Best Pro Debut: OF Trey Amburgey
This was not an easy call. Several 2015 draftees and international free agent signees has big debuts in their first taste of pro ball, but Amburgey, New York’s 13th round pick this summer, was better than all of them. The 20-year-old from Florida’s east coast hit .335/.388/.502 (161 wRC+) with 12 doubles, six triples, five homers, and 21 steals in 25 attempts (84%) in 62 games for the Rookie GCL Yankees and Short Season Staten Island. Amburgey also had a solid 15.5% strikeout rate in his first summer as a professional.

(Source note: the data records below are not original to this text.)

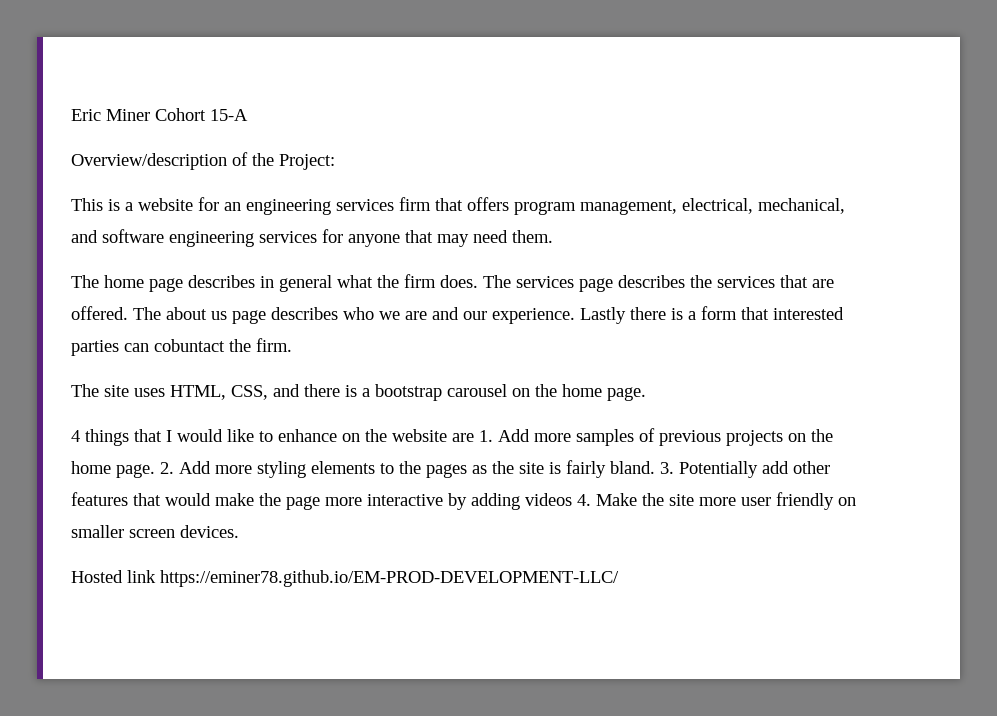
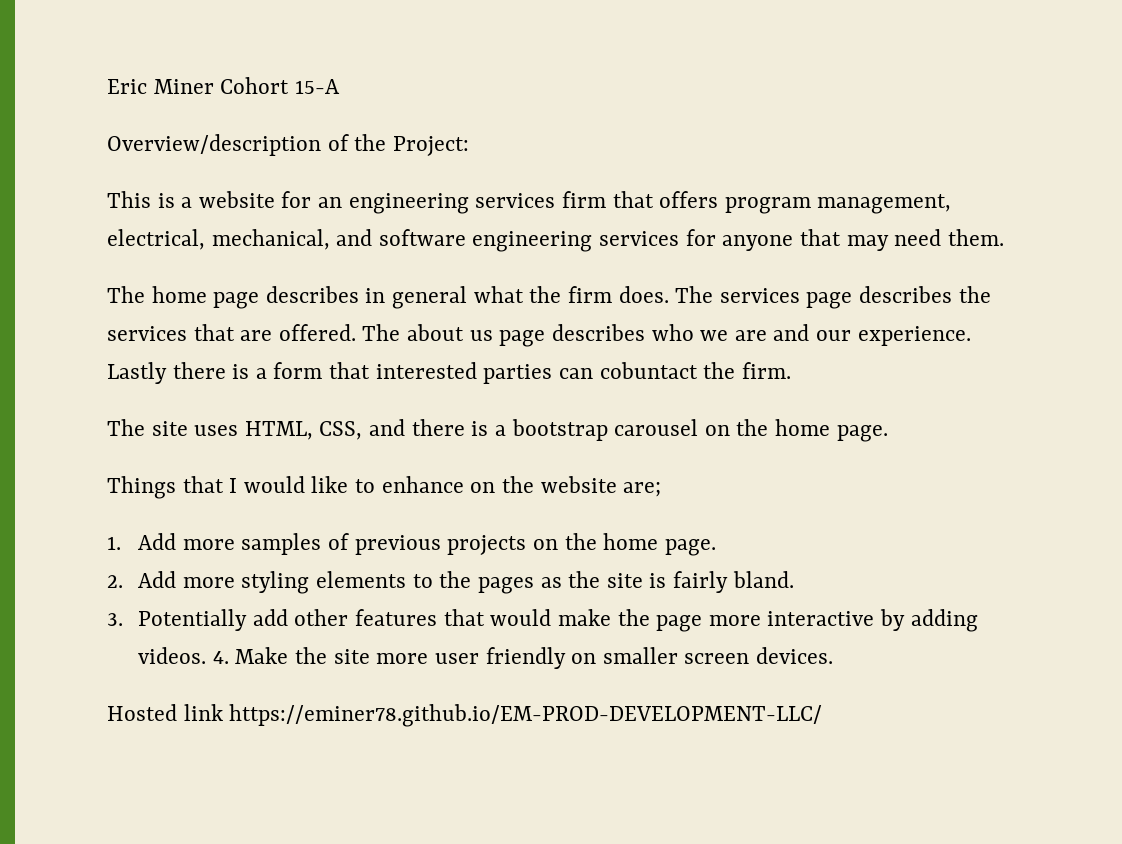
[71,429,129,446] 4 things -> [107,476,176,499] Things
[452,433,474,442] are -> [623,482,662,497] are; //
(155, 471) none -> (716, 547) //
(655, 467) none -> (794, 579) //
[525,493,572,506] videos -> [138,647,207,664] videos.

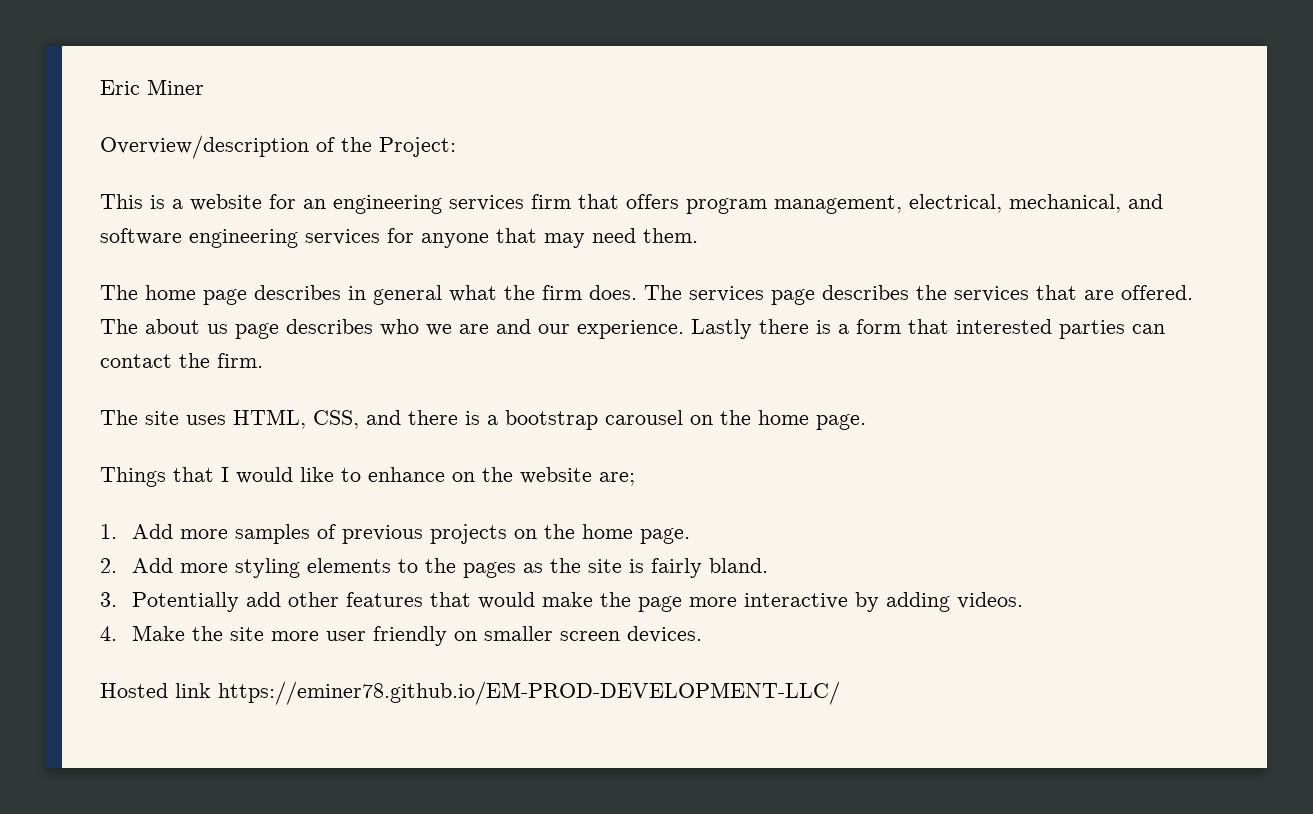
[220,77,340,94] Cohort 15-A -> (204, 87) none
[599,362,698,379] cobuntact -> [100,354,172,368] contact
(207, 655) none -> (1023, 600) //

What a beast. Honorable Mention: OF Carlos Vidal and SS Wilkerman Garcia

Comeback Player of the Year: LHP Dietrich Enns
Enns, 24, blew out his elbow last May, had Tommy John surgery, and returned to the mound this June. In 58.2 carefully monitored innings across 12 starts and one relief appearance, Enns posted a 0.61 ERA (2.39 FIP) with a very good strikeout rate (23.7%) and an acceptable walk rate (8.6%) considering location is usually the last thing to come back following elbow reconstruction. Almost 1,900 pitchers threw at least 50 innings in the minors this year (1,393 to be exact). None had a lower ERA than Enns. Honorable Mention: OF Slade Heathcott and OF Mason Williams

Bounceback Player of the Year (started slow, finished strong): 2B Gosuke Katoh
Last season was very rough for Katoh, who followed up his brilliant pro debut with the Rookie GCL Yankees in 2013 with a .222/.345/.326 (96 wRC+) batting line with Low-A Charleston in 2014. Katoh, 20, returned to the River Dogs this year, and hit a weak .161/.264/.202 (42 wRC+) in 39 games before the Yankees pulled the plug. They sent him back to Extended Spring Training for a few weeks before assigning him to the new Rookie Pulaski affiliate. With Pulaski, Katoh hit .287/.426/.416 (143 wRC+) with nine doubles, five homers, 49 walks (!), and 61 strikeouts in 59 games. The end result is a .240/.365/.331 (104 wRC+) batting line on the season. Considering how he started with Charleston, that’s pretty incredible. Honorable Mention: 3B Miguel Andujar and LHP Caleb Smith

Most Disappointing Player of the Year: OF Tyler Austin
This was supposed to be The Year. The year Austin was finally healthy, finally able to prove himself at Triple-A, and maybe even get called up to the show. Instead, he was dropped from the 40-man roster earlier this month to make room for a September call-up, and sailed through waivers unclaimed. Ouch. Austin, 24, hit .235/.309/.311 (82 wRC+) in 73 games with the RailRiders before being demoted to Double-A Trenton, where he hit .260/.337/.455 (128 wRC+) in 21 games. That all works out to a .240/.315/.343 (92 wRC+) batting line with only 21 extra-base hits in 94 games. Yeesh.

All-Minor League Teams

First Team Second Team Third Team
Catcher Gary Sanchez Austin Romine Kyle Higashioka
First Base Greg Bird Chris Gittens Kane Sweeney
Second Base Jose Pirela Rob Refsnyder Thairo Estrada
Shortstop Jorge Mateo Tyler Wade Wilkerman Garcia
Third Base Eric Jagielo Cole Figueroa Donny Sands
Outfield Ben Gamel Trey Amburgey Austin Aune
Outfield Aaron Judge Jake Cave Dustin Fowler
Outfield Carlos Vidal Nathan Mikolas Jhalan Jackson
Starting Pitcher Luis Severino Rookie Davis Jonathan Holder
Starting Pitcher Brady Lail Chaz Hebert Cale Coshow
Starting Pitcher Jordan Montgomery Joey Maher Eric Ruth
Relief Pitcher Nick Goody Caleb Cotham Conor Mullee
Relief Pitcher Evan Rutckyj Alex Smith Johnny Barbato

Lifetime Achievement Award: C Austin Romine
Believe it or not, the 26-year-old Romine is the fifth longest tenured homegrown player in the Yankees organization. Only Ivan Nova (signed in 2004), Brett Gardner (drafted in 2005), Dellin Betances (drafted in 2006), and Jose Pirela (signed in 2006) have been with the Yankees longer than Romine, who was New York’s second round pick in the 2007 amateur draft out of a California high school.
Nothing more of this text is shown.